Cultural anthropologist and human ecologist

Susan H. Lees is a cultural anthropologist and human ecologist, and the former editor-in-chief of Human Ecology and American Anthropologist. She received her PhD from the University of Michigan and is professor emeritus of cultural anthropology, human ecology, economic anthropology, and religion at Graduate Center of the City University of New York. Susan has performed field research around the world in places such as Mexico, Peru, Brazil, and Israel on historical changes to irrigation in agriculture. Additionally, her research has been published throughout her career in University Press of America, Greenwood Press, Oxford: Elsevier Science Ltd., University of North Carolina Press, and more.

==Career and research==
Lees' work focuses mainly on ecological anthropology and economic anthropology. This research is about how people respond to a climate or environmentally based crisis like climate change, developing fishing practices, and gentrification. Her early work was largely centered around farming communities and how irrigation in agriculture can impact society and facilitate the emergence of conflict and relationships between groups. More recently, her research has explored the impact of changes in social, political, economic, and environmental developments on rural fishing communities in Maine, particularly home based crab fishing in Deer Isle, Maine and how this fishing is being threatened by regulations. This research looks at things like gentrification and education, as well as labor control and governmental power.

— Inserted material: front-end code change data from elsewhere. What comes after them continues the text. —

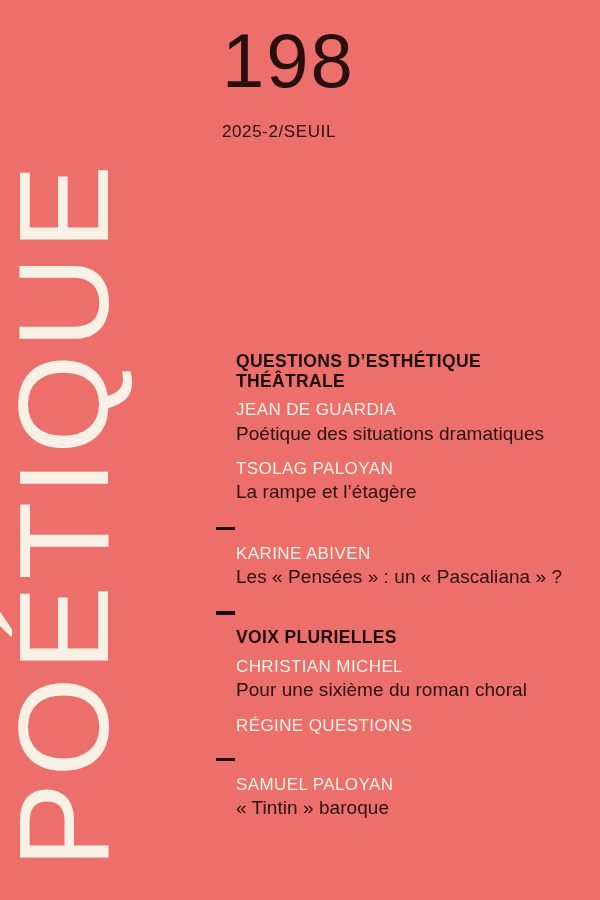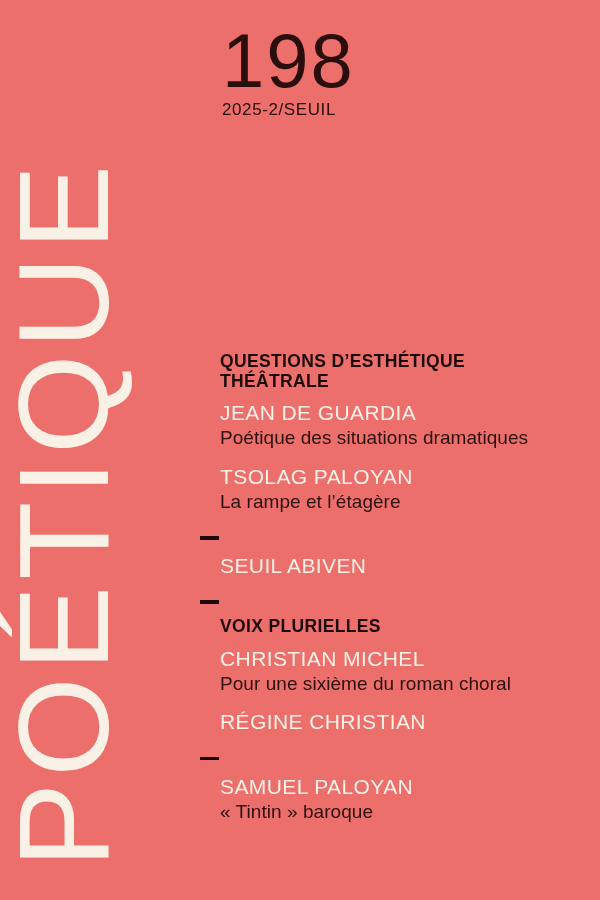--- a/index.html
+++ b/index.html
@@ -62,7 +62,7 @@
     line-height: 0.92;
   }
   #issue-meta {
-    margin-top: 4px;
+    margin-top: 26px;
     font-family: "Liberation Sans", sans-serif;
     font-size: 17px;
     font-weight: 400;

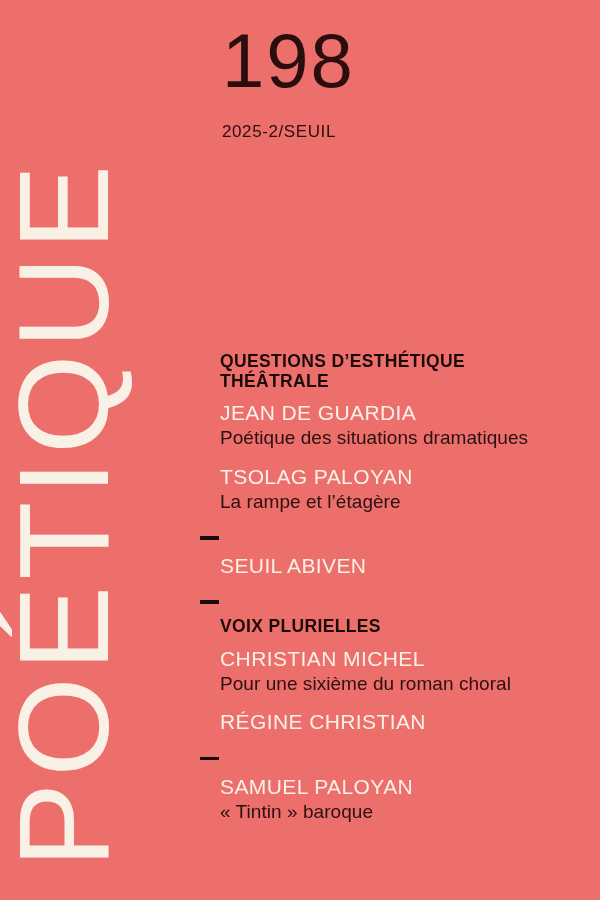--- a/index.html
+++ b/index.html
@@ -73,7 +73,7 @@
   
   #toc {
     position: absolute;
-    left: 220px;
+    left: 236px;
     top: 352px;
     width: 348px;
   }

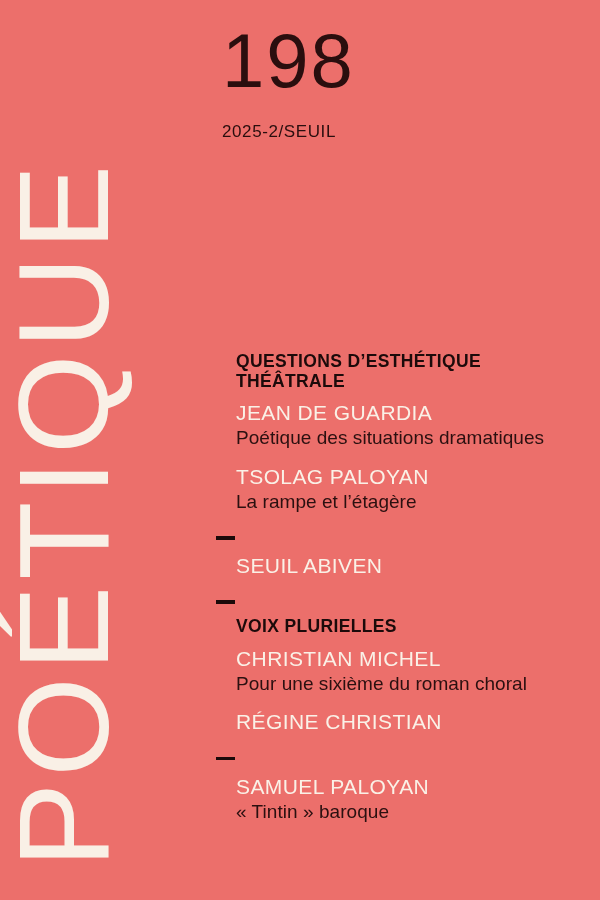--- a/index.html
+++ b/index.html
@@ -93,7 +93,7 @@
   }
   .entry-author {
     font-family: "Liberation Sans", sans-serif;
-    font-size: 21px;
+    font-size: 17px;
     font-weight: 400;
     letter-spacing: 0.4px;
     color: #FAF1E7;

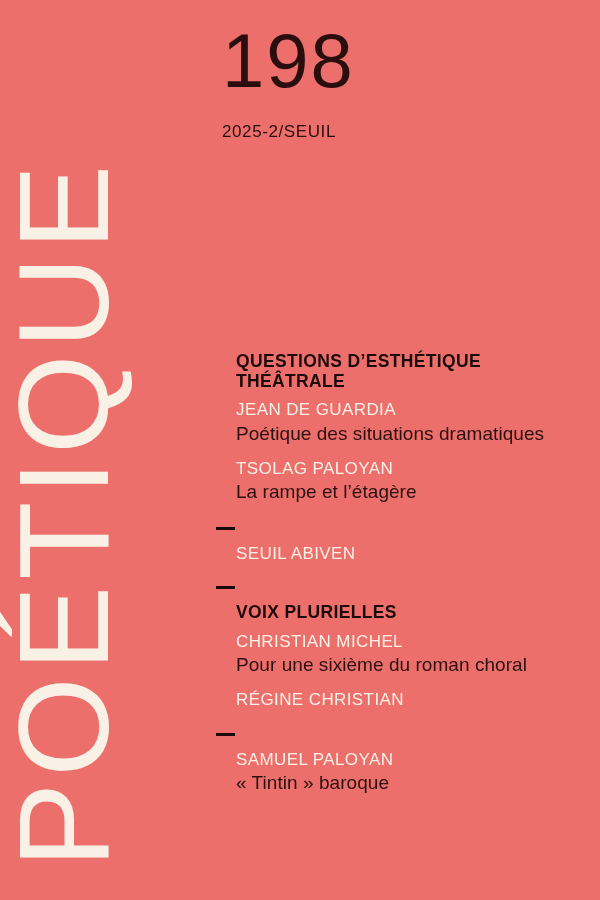--- a/index.html
+++ b/index.html
@@ -153,7 +153,7 @@
         <span class="dash"></span>
       </div>
       <div class="entry">
-        <div class="entry-author">SEUIL ABIVEN</div>
+        <div class="entry-author">KARINE ABIVEN</div>
       </div>
       <div class="separator">
         <span class="dash"></span>

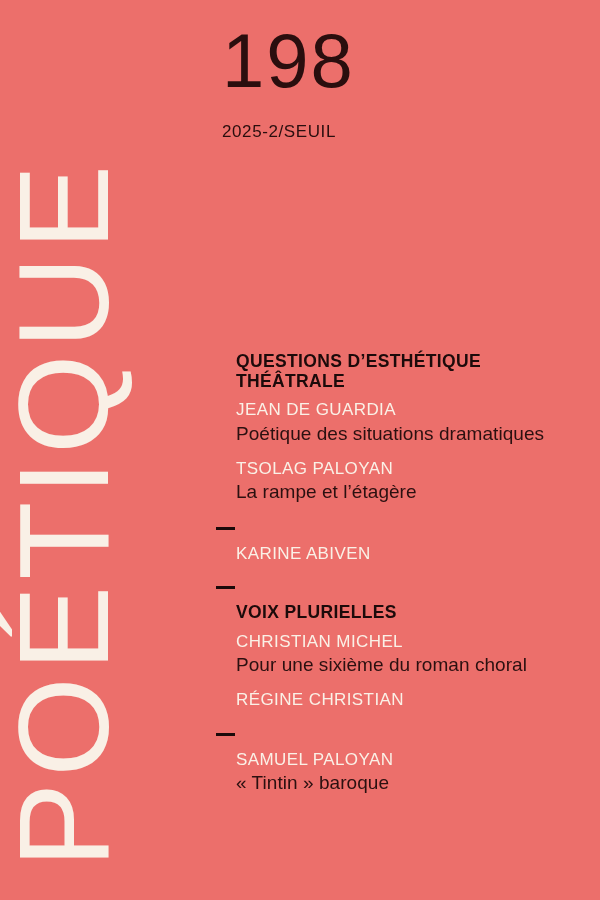--- a/index.html
+++ b/index.html
@@ -154,6 +154,7 @@
       </div>
       <div class="entry">
         <div class="entry-author">KARINE ABIVEN</div>
+        <div class="entry-title">Les « Pensées » : un « Pascaliana » ?</div>
       </div>
       <div class="separator">
         <span class="dash"></span>

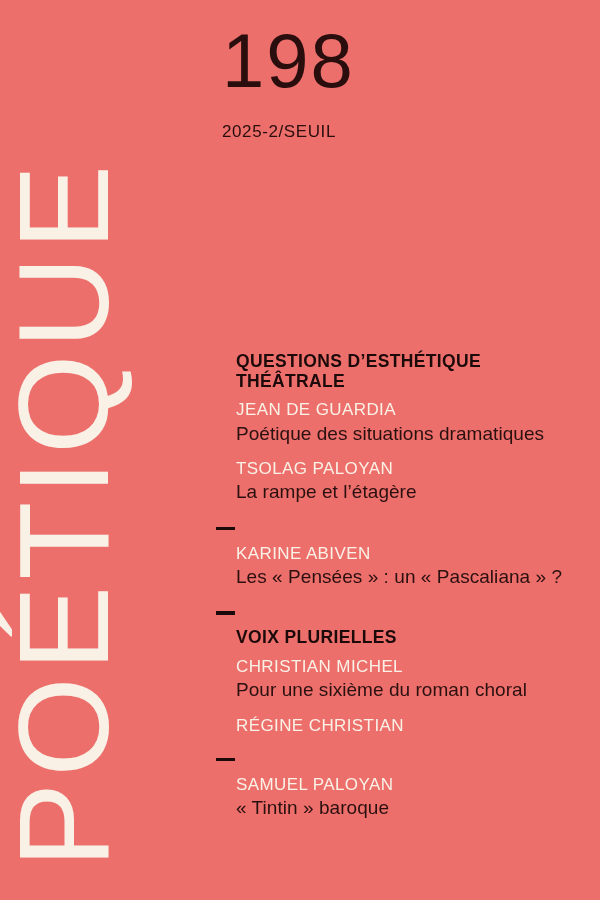--- a/index.html
+++ b/index.html
@@ -165,7 +165,7 @@
         <div class="entry-title">Pour une sixième du roman choral</div>
       </div>
       <div class="entry">
-        <div class="entry-author">RÉGINE CHRISTIAN</div>
+        <div class="entry-author">RÉGINE QUESTIONS</div>
       </div>
       <div class="separator">
         <span class="dash"></span>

Throughout the last 35 years, Lee has also traveled throughout places in South America, Asia, and North America performing field research on responses to the environment.

In 1976, Lee became editor of Human Ecology, following the retirement of its founder Andrew P. Vayda. She invited Daniel Bates to co-edit the journal with her.

In 2009, Lees became the editor of American Anthropologist along with Fran Mascia-Lees.

==Works==
- ed. Against the Grain: The Vayda Tradition in Human Ecology and Ecological Anthropology. AltaMira Press. 2009.
- The Political Ecology of the Water Crisis In Israel. University Press of America. 1999.
- Case Studies in Human Ecology. Plenum Press. 1998.
- Sociopolitical Aspects of Canal Irrigation in the Valley of Oaxaca. University of Michigan Press. 1973.